La liquidation judiciaire de Plysorol par la justice française le 8 septembre suscite des inquiétudes dans ses filières gabonaises, Pogab et Leroy Gabon, où les employés qui craignent de perdre leurs emplois, se sont réunis le 29 septembre à Owendo. Pourtant deux semaines auparavant, les salariés avaient été rassurés par leur direction que leurs emplois n’étaient pas menacés par la décision française.

Réunis le 29 septembre à Owendo, les employés de Pogab et Leroy Gabon, filiales de Plysorol, ont manifesté contre le sort de la société, mise en liquidation judiciaire le 8 septembre par le tribunal de commercial de Lisieux en France. Une initiative dictée par la répercussion de cette mesure dans les filières gabonaises de Plysorol, notamment la perte des emplois. Les deux filiales emploient 250 personnes.

«Non à la liquidation des sociétés Leroy-Gabon et Pogab, la politique de l’émergence prône la création des sociétés de bois et des emplois. Nous demandons au gouvernement de soutenir les actions actuellement menées par nos employeurs, de tout mettre en œuvre pour la conservation des emplois, le Gabon vert, c’est la création des entreprises de transformation du bois et non leur fermeture», indiquent des pancarte érigées à cet effet sur le site de Pogab.

Pour le directeur général du groupe Leroy-Gabon, Pogab, François Jufeng Wu, «depuis 2008, la maison-mère nous demande de lui fournir de la matière première, ce que nous faisons. Mais, en retour, elle ne nous paye pas. La dette due par Plysorol à ses filiales nationales s’élève à 2,6 milliards de francs CFA. La vente de plaquages à d’autres clients a permis au groupe de s’acquitter de ses obligations traditionnelles vis-à-vis des employés et du Fisc», a-t-il affirmé.

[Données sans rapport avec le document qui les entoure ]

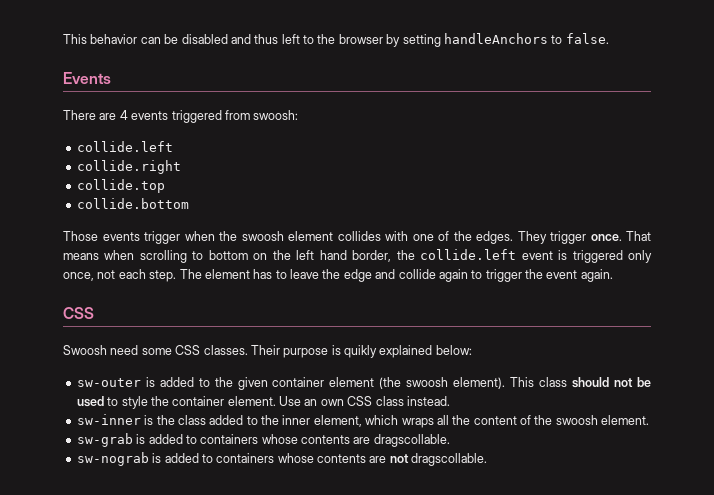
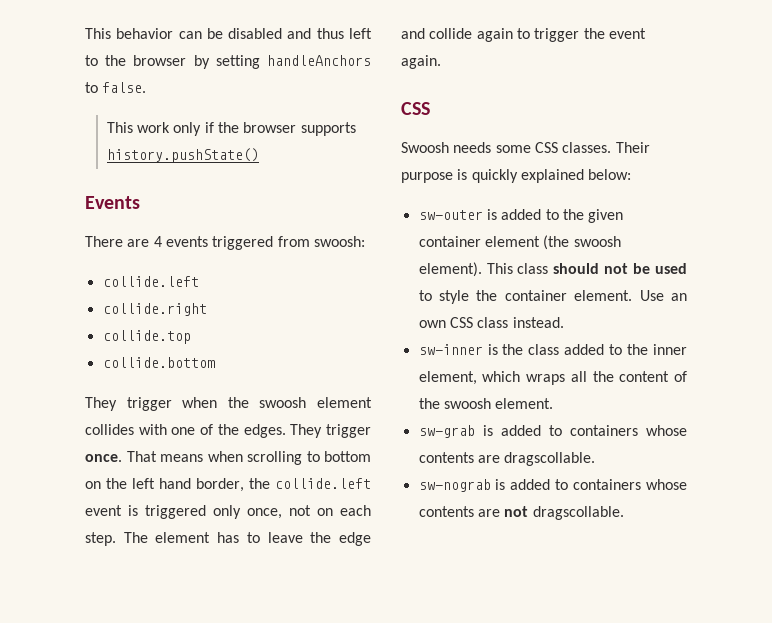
(609, 38) none -> [106,122,356,136] [106,148,259,163] // This work only if the browser supports history.pushState()
[63,231,140,241] Those events -> [85,397,117,411] They
(116, 274) none -> [317,508,333,516] on
[110,345,139,355] need -> [453,142,492,153] needs
[344,345,377,358] quikly -> [471,169,518,183] quickly

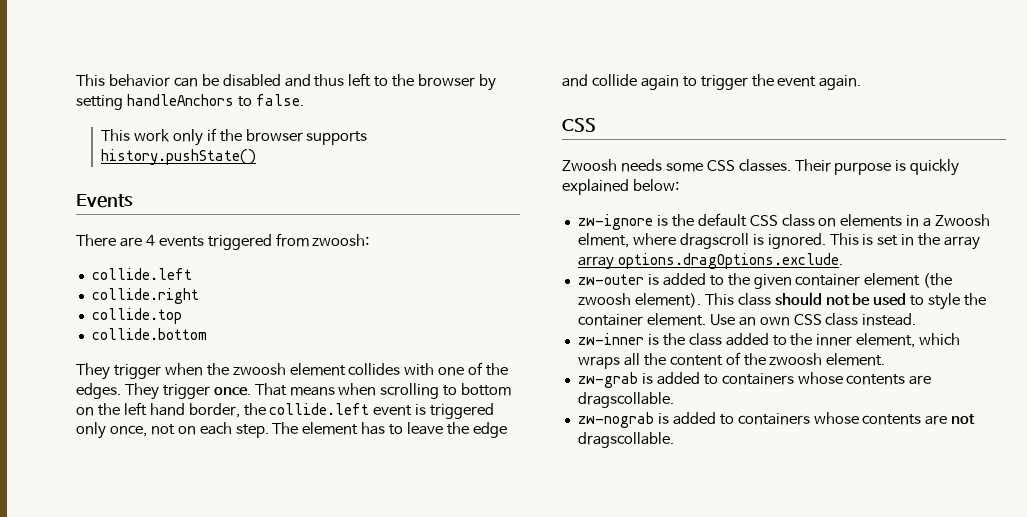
[313,236,365,247] swoosh: -> [312,234,370,246] zwoosh:
[259,397,307,408] swoosh -> [232,363,286,375] zwoosh
[401,142,449,153] Swoosh -> [562,159,617,171] Zwoosh
[418,210,483,220] sw-outer -> [577,213,991,230] [577,233,981,250] [577,253,843,270] [577,274,644,285] zw-ignore is the default CSS class on elements in a Zwoosh elment, where dragscroll is ignored. This is set in the array array options.dragOptions.exclude. // zw-outer
[573,236,621,247] swoosh -> [577,293,631,305] zwoosh
[418,344,483,355] sw-inner -> [577,333,644,345] zw-inner
[443,398,491,409] swoosh -> [769,353,823,365] zwoosh
[418,425,475,438] sw-grab -> [577,372,638,388] zw-grab
[418,479,491,492] sw-nograb -> [577,412,654,428] zw-nograb

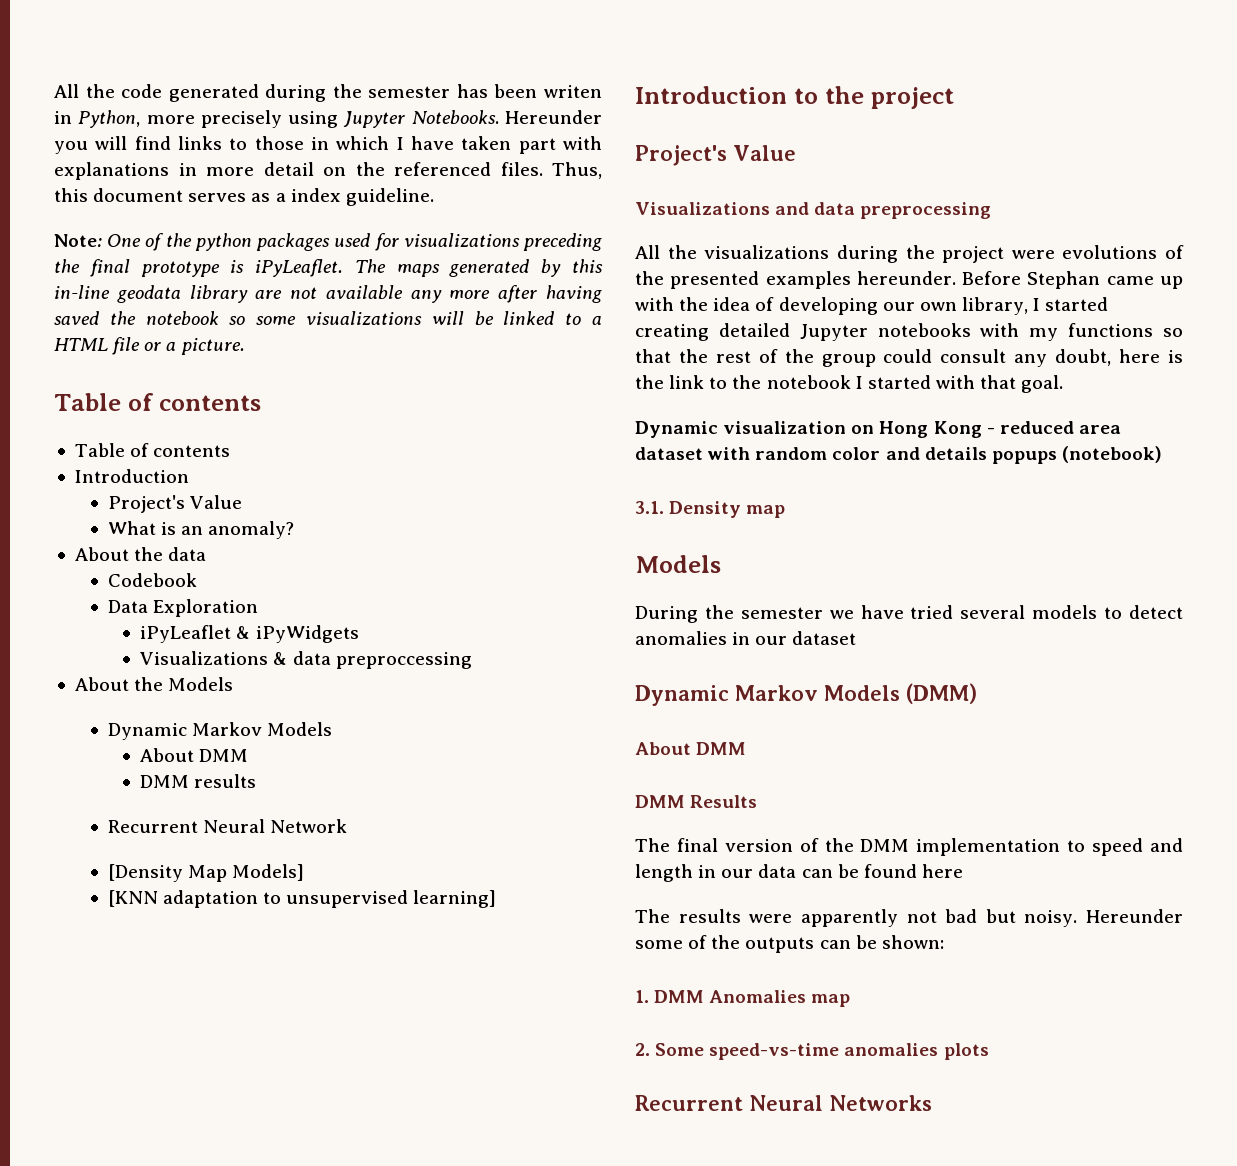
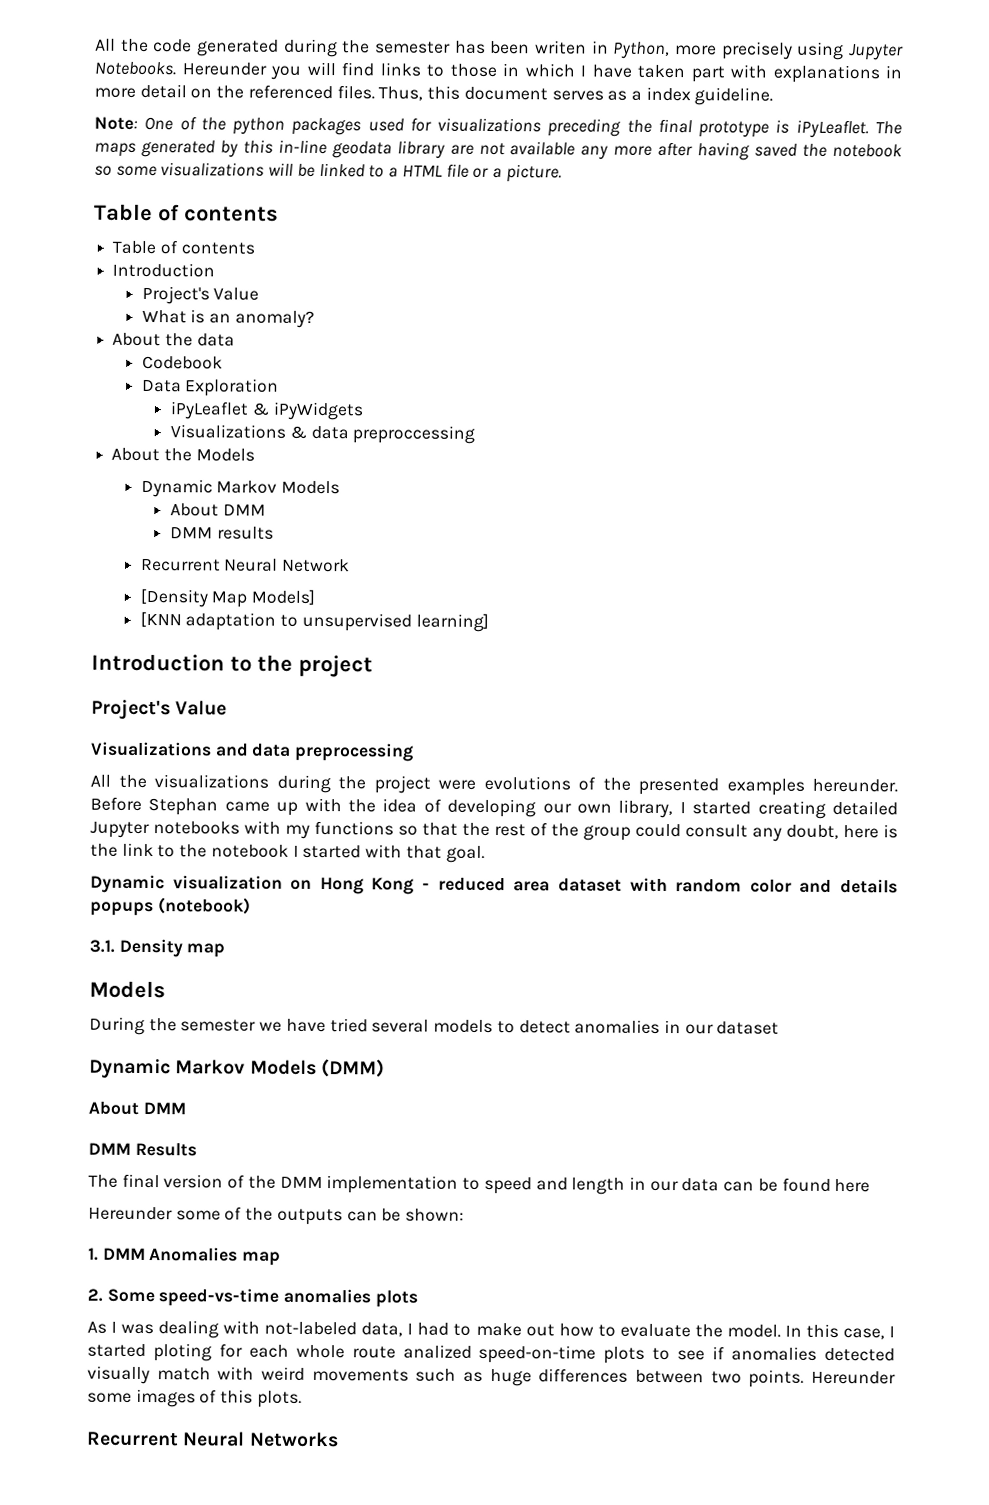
[635,909,1078,927] The results were apparently not bad but noisy. -> (871, 1185) none
(989, 1051) none -> [87,1320,895,1340] [87,1343,895,1364] [87,1365,896,1388] [87,1388,302,1408] // As I was dealing with not-labeled data, I had to make out how to evaluate the model. In this case, I started ploting for each whole route analized speed-on-time plots to see if anomalies detected visually match with weird movements such as huge differences between two points. Hereunder some images of this plots.

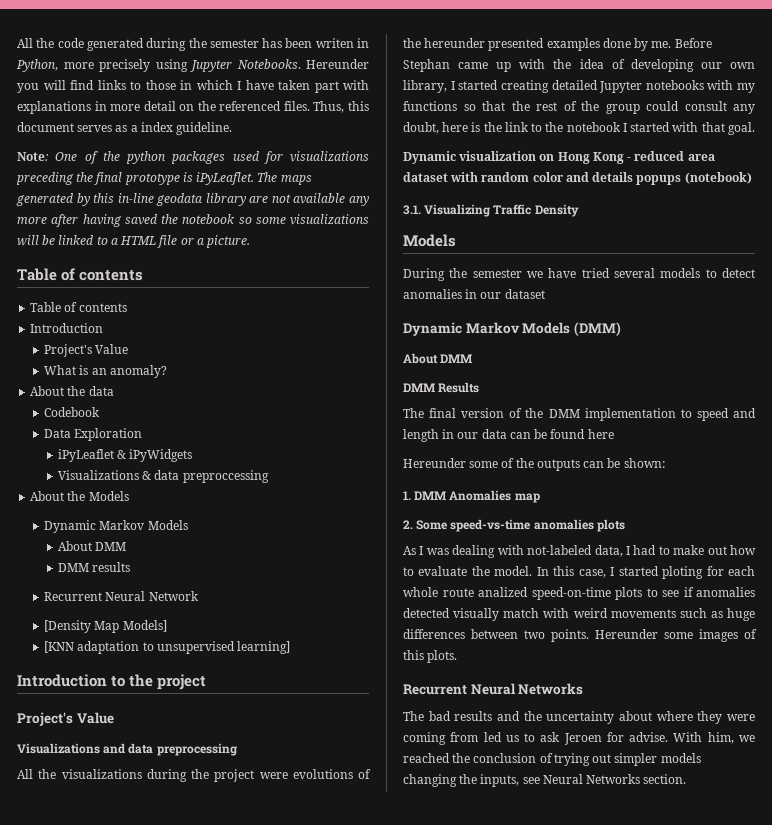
(631, 784) none -> [424,38,486,48] hereunder
[812,778,898,793] hereunder. -> [602,38,672,51] done by me.
(115, 946) none -> [424,204,532,217] Visualizing Traffic
[186,943,226,958] map -> (579, 210) none
(339, 1439) none -> [403,711,755,724] [403,732,755,745] [403,753,701,766] [403,774,687,787] // The bad results and the uncertainty about where they were coming from led us to ask Jeroen for advise. With him, we reached the conclusion of trying out simpler models changing the inputs, see Neural Networks section.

Selon les agents de Pogab et Leroy Gabon, leur mouvement est un signe de solidarité à l’endroit de leurs employeurs pour sauver leurs entreprises, du faite que les difficultés viennent de l’extérieur.

La mise en liquidation judiciaire est assortie d’une continuation d’activités de deux mois, le temps pour Plysorol de trouver un repreneur. Mais le flou qui pèse sur la situation des 600 000 hectares de forêt au Gabon, pourrait être un frein à la course à l’acquisition, même si le groupe libanais John Bitar and Co et le fonds d’investissement GCD ont vivement marqué leur intérêt. Plysorol spécialisé dans le contreplaqué, emploie 450 personnes sur ses trois sites français de Lisieux, Epernay (Marne) et Fontenay-le-Comte (Vendée), et exploite au Gabon quelque 600 000 ha de forêts riche en okoumé, un composant clé du contreplaqué.